Bobo also shared hunger statistics to support his point. He noted that 800 million people on the planet go to bed hungry, about 12 per cent of world population. “That sounds like a broken food system… but if you went back 30 years ago that number would have been 24 per cent of all the people on the earth,” he says. Fifty years ago, 36 percent of all people went to bed hungry. “Things are not bad and getting worse, they’re good and getting better, but not fast enough.”

In this interview, Bobo tells RealAgriculture’s Bernard Tobin that when telling agriculture’s story one of the big challenges farmers face is the declining influence of scientific solutions and evidence. “If you lead with science, you are going to lose with science,” he says.

Bobo believes it’s critical for farmers to personalize agriculture’s story. Farmers need to tell people why they do what they do, acknowledge people’s concerns and understand why people worry about their food. “That’s how you build trust,” says Bobo. “If you build trust then there’s an opportunity to engage in a scientific conversation.” (Story continues after the interview.)

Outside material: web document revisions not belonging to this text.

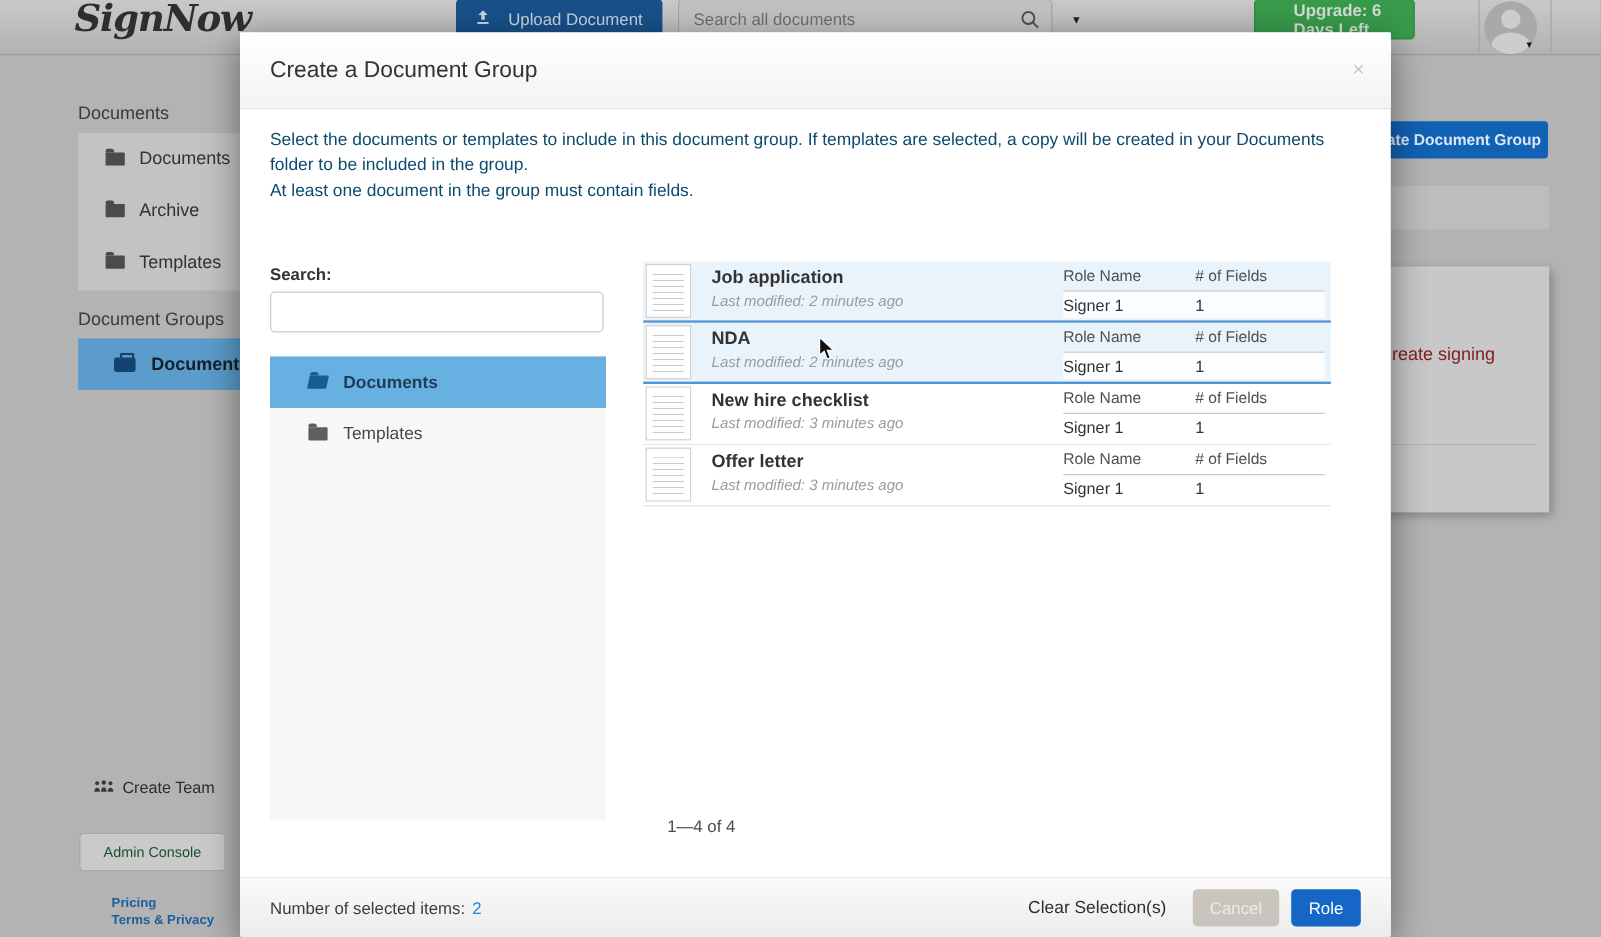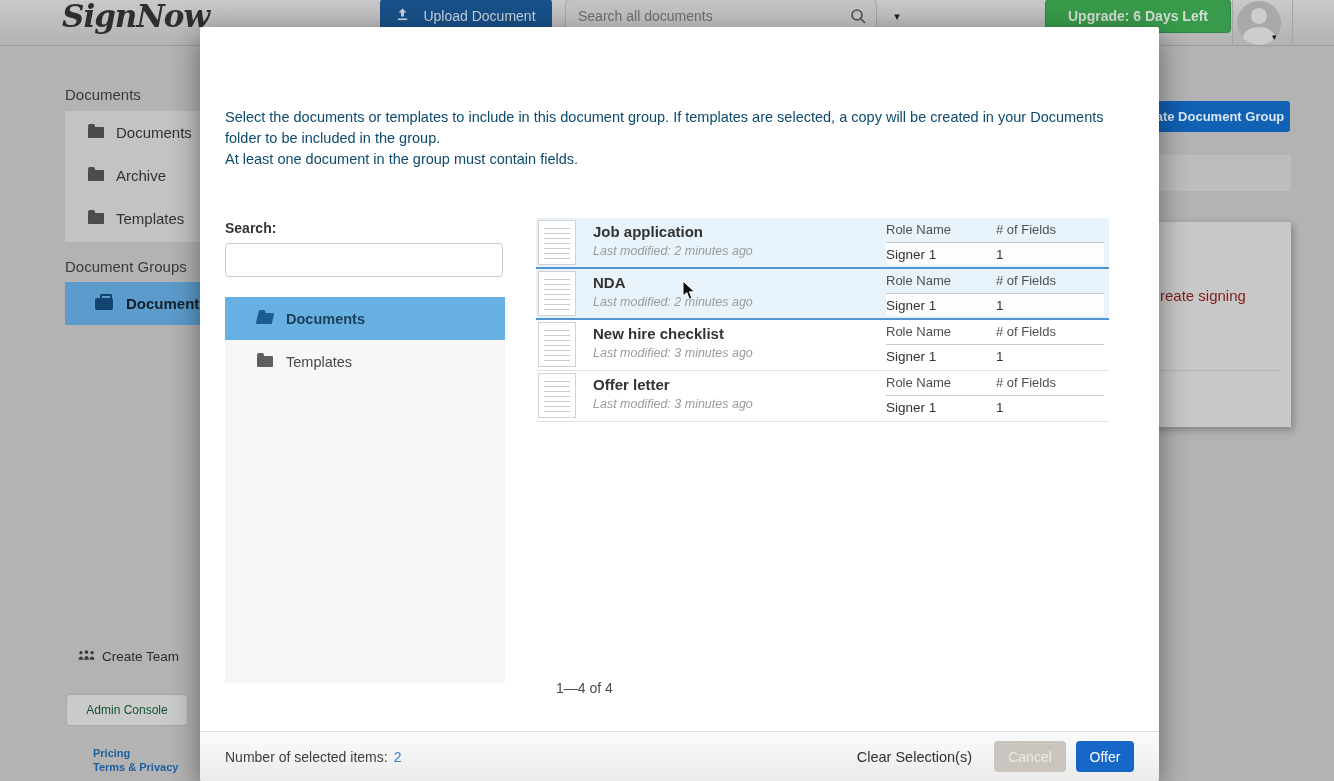"Upgrade: 6 Days Left" .upgrade-btn { padding-left: none -> 32px; width: 186px -> 134px }
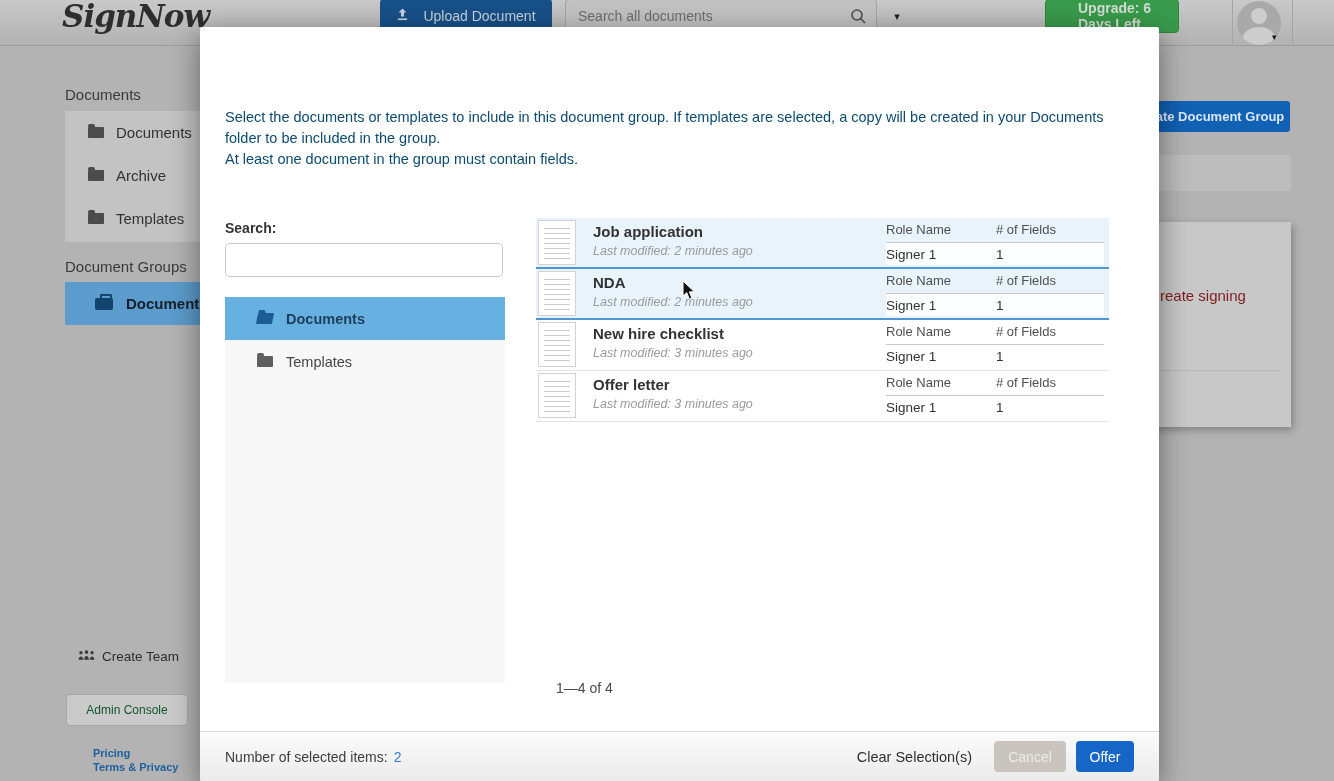"Create a Document Group" div.modal-hd { html: none -> <div> <div>Create a Document Group</div> <button>×</button> </div> }
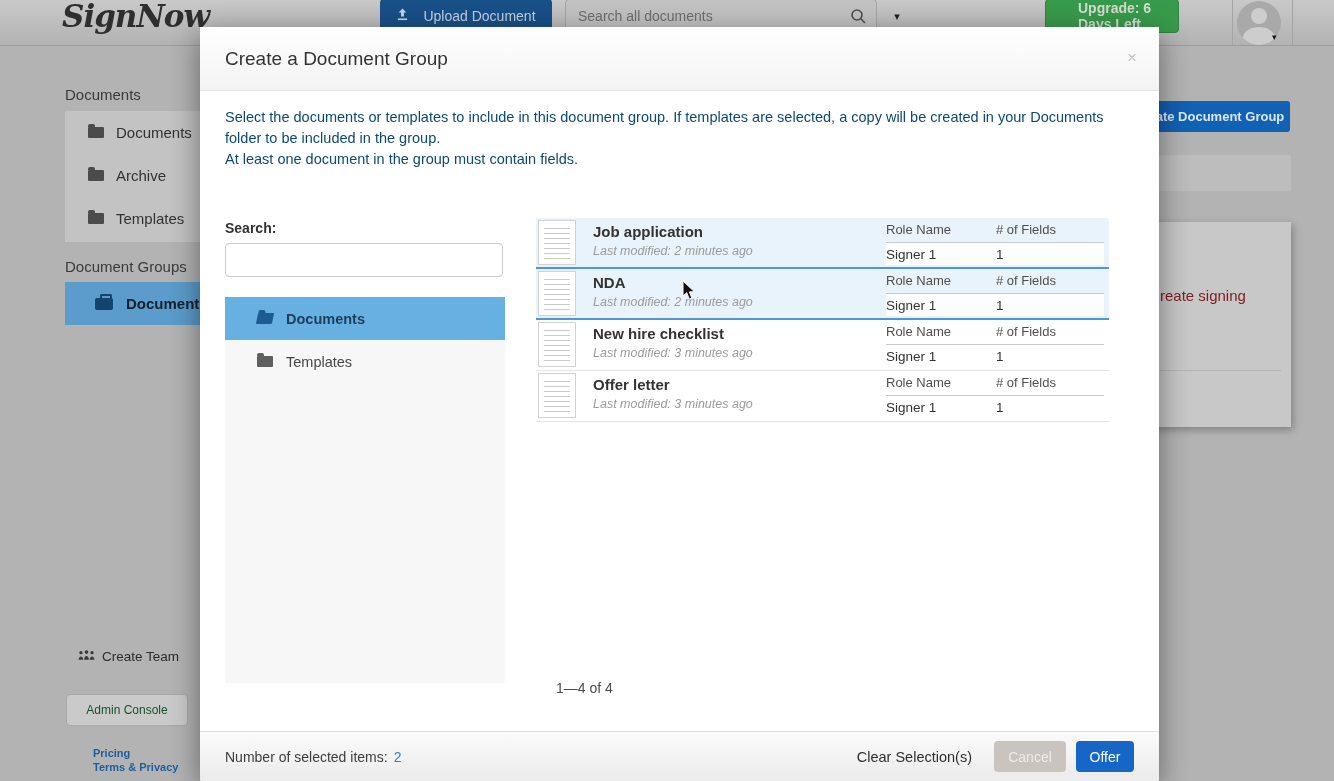"Offer" button.next-btn { text: Offer -> Role }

When he looks at population growth models — global population is expected to peak in the 2050s before slowly declining in the second half of the century — Bobo notes that agriculture will need consumers’ blessing to utilize science, technology and innovation if it hopes to meet the planet’s food needs. “In the next 30 to 40 years, we have to produce as much food as we produced in the past 10,000 years of human civilization. That’s an enormous challenge,” he says.

To have the necessary freedom to operate and utilize technology advances, Bobo believes all agriculture stakeholders will have to engage with consumers to help build public trust and “de-escalate” the food conversation. “Science tells us what we can do,” he notes, “but it’s the public that tells us what we should do.”